### Work item
Your output must match the records below character for character.

[Change detection data]
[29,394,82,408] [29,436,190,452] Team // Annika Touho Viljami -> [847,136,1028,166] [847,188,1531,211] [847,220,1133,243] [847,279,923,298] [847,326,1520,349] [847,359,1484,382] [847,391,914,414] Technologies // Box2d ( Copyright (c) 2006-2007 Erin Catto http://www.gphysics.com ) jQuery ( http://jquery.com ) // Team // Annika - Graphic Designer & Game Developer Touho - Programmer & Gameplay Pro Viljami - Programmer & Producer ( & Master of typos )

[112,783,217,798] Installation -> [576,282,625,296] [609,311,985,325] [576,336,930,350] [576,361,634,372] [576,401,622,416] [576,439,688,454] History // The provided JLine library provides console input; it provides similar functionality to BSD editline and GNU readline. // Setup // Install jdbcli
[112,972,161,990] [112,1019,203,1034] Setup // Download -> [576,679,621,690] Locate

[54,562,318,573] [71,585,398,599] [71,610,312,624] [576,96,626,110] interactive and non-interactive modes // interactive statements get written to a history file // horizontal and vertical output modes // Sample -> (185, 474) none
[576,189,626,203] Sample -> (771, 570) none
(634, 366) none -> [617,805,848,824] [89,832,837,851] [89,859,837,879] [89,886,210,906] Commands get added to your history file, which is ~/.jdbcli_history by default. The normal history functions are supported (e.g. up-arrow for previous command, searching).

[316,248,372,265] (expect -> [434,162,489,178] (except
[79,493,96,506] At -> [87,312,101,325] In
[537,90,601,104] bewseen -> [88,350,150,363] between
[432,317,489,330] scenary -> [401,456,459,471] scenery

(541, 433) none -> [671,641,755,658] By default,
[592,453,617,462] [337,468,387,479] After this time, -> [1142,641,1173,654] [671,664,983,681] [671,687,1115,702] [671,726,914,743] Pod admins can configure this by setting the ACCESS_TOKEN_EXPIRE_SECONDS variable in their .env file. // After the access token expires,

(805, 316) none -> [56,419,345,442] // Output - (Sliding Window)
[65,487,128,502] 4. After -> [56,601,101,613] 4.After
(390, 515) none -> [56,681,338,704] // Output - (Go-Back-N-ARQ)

### Task answer
[29,394,82,408] [29,436,190,452] Team // Annika Touho Viljami -> [847,136,1028,166] [847,188,1531,211] [847,220,1133,243] [847,279,923,298] [847,326,1520,349] [847,359,1484,382] [847,391,914,414] Technologies // Box2d ( Copyright (c) 2006-2007 Erin Catto http://www.gphysics.com ) jQuery ( http://jquery.com ) // Team // Annika - Graphic Designer & Game Developer Touho - Programmer & Gameplay Pro Viljami - Programmer & Producer ( & Master of typos )

[112,783,217,798] Installation -> [576,282,625,296] [609,311,985,325] [576,336,930,350] [576,361,634,372] [576,401,622,416] [576,439,688,454] History // The provided JLine library provides console input; it provides similar functionality to BSD editline and GNU readline. // Setup // Install jdbcli
[112,972,161,990] [112,1019,203,1034] Setup // Download -> [576,679,621,690] Locate

[54,562,318,573] [71,585,398,599] [71,610,312,624] [576,96,626,110] interactive and non-interactive modes // interactive statements get written to a history file // horizontal and vertical output modes // Sample -> (185, 474) none
[576,189,626,203] Sample -> (771, 570) none
(634, 366) none -> [617,805,848,824] [89,832,837,851] [89,859,837,879] [89,886,210,906] Commands get added to your history file, which is ~/.jdbcli_history by default. The normal history functions are supported (e.g. up-arrow for previous command, searching).

[316,248,372,265] (expect -> [434,162,489,178] (except
[79,493,96,506] At -> [87,312,101,325] In
[537,90,601,104] bewseen -> [88,350,150,363] between
[432,317,489,330] scenary -> [401,456,459,471] scenery

(541, 433) none -> [671,641,755,658] By default,
[592,453,617,462] [337,468,387,479] After this time, -> [1142,641,1173,654] [671,664,983,681] [671,687,1115,702] [671,726,914,743] Pod admins can configure this by setting the ACCESS_TOKEN_EXPIRE_SECONDS variable in their .env file. // After the access token expires,

(805, 316) none -> [56,419,345,442] // Output - (Sliding Window)
[65,487,128,502] 4. After -> [56,601,101,613] 4.After
(390, 515) none -> [56,681,338,704] // Output - (Go-Back-N-ARQ)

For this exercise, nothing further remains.